Schliesslich war Dee fertig. Sie glaubte einen fast perfekten Brief geschrieben zu haben, denn sie hatte

sich hilfreiche Grammatiktipps aus dem Programm ‚Steward’s Digest‘ geben lassen und Rechtschreibfehler

tilgen lassen; ausserdem suchte sie intensiv im Internet nach, um sich über Körperfunktionen

zu informieren. Kein Mann würde sich nicht in einen so schön formulierten Brief verlieben können.

Als sie die Endfassung nochmals durchlas, klang das Geräusch konservierten Beifalls durch ihr

Vorstadthaus.


Lieber Tex,

Es scheint so, als ob wir uns im Zustand des Verliebtenschüttelns befänden. Ich bin eine Frau und

war noch nie in Chico, aber ich habe viele Male Viva Las Vegas besucht. Meine Lieblingsmusikerin ist

Serena Lyon. Meine Hände sind sanft und meine Füsse auch. Ich habe braune Augen und trage

Schühe der Grösse 7. Die Haare sind gefärbt und die Hüfte ist breit. Die Brust ist üppig und die Lippen

sind Juwelen.

Dieses Foto ist zehn Jahre alt und ich bin fünf Kilo schwerer. Es tut mir leid, aber ich glaube nicht,

danach nochmals fotografiert worden zu sein. Ich mag Baseball und die Farbe Orange. Mein Sternzeichen

ist Waage und ich habe manchmal Lust auf Chow Mein. Meine Lieblingszahl ist die Drei. Ich

rauche ‚Virginia Svelte‘.

Du siehst gross aus. Bist du das auch? Mir gefällt dein Schnurrbart. Rauchst du? Ich lebe in Fresno,

wurde aber auf einer Farm im Sacramento-Delta geboren. War all den Mist leid, so dass ich früh heiratete

um dem zu entfliehen. Wie ich das jetzt bedauere!

Das Vorstadtleben liegt mir gar nicht. Man sagt, es sei das Paradies; ich dagegen finde es höllisch.

Es ist schlimm und folglich wird es Zeit für mich auf die Farm zurückzukehren.

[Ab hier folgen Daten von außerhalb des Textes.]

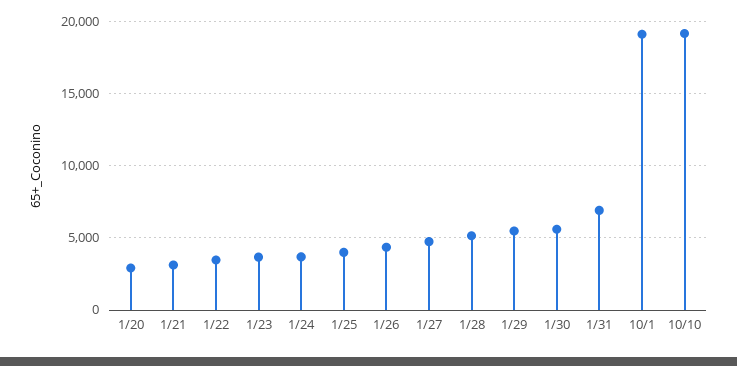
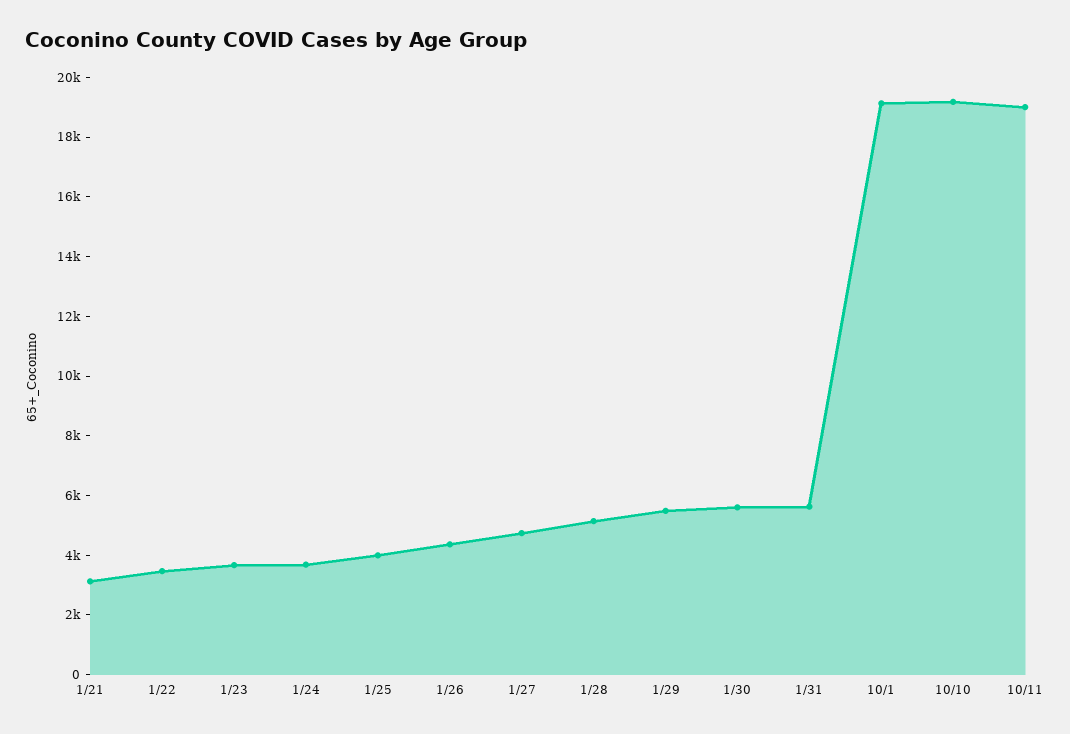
1/20: 3000 -> none
1/31: 7000 -> 5500
10/11: none -> 19000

Ich habe zwei Kinder; beide sind erwachsen und stehen auf eigenen Beinen. Ich bin allein. Mein

Mann arbeitet als Werbefachmann. Er ist immer unterwegs. Sein Heim ist für ihn wie ein Motel. Er

kommt nur zum Schlafen her. Unsere Beziehung zeichnet sich nicht mehr durch Liebe, sondern nur

noch durch Routine aus.

Ich weiss, dass sich das blöd anhört, aber ich glaube nicht, dass er es bemerken würde, wenn ich

nicht mehr da wäre.

Mein eingezwängtes Leben ist nicht kurzweilig genug um erzählt zu werden. Ich bin es leid, immer

nur Patience zu spielen. Das leichte Leben zieht mich hinunter. Gleicher Unterschied. Ich bin weder

hier noch dort.

Es ist mir allmählich klar geworden, dass dies mein Leben ist und ich – verdammt noch mal! – tun

und lassen kann, was mir gefällt. Ich müsste total bescheuert sein so weiter zu leben wie bisher. Ich

fange jetzt ganz neu an. Du auch?


In freudiger Erwartung auf eine rasche Antwort

und voller Neugierde,

Fraulein Debby


P. S. Mein Lieblingsgetränk ist übrigens Pfirsich Daiquiri. Ich bin nicht untalentiert im Kartenlesen,

aber etwas verunsichert über dein Rutenangebot.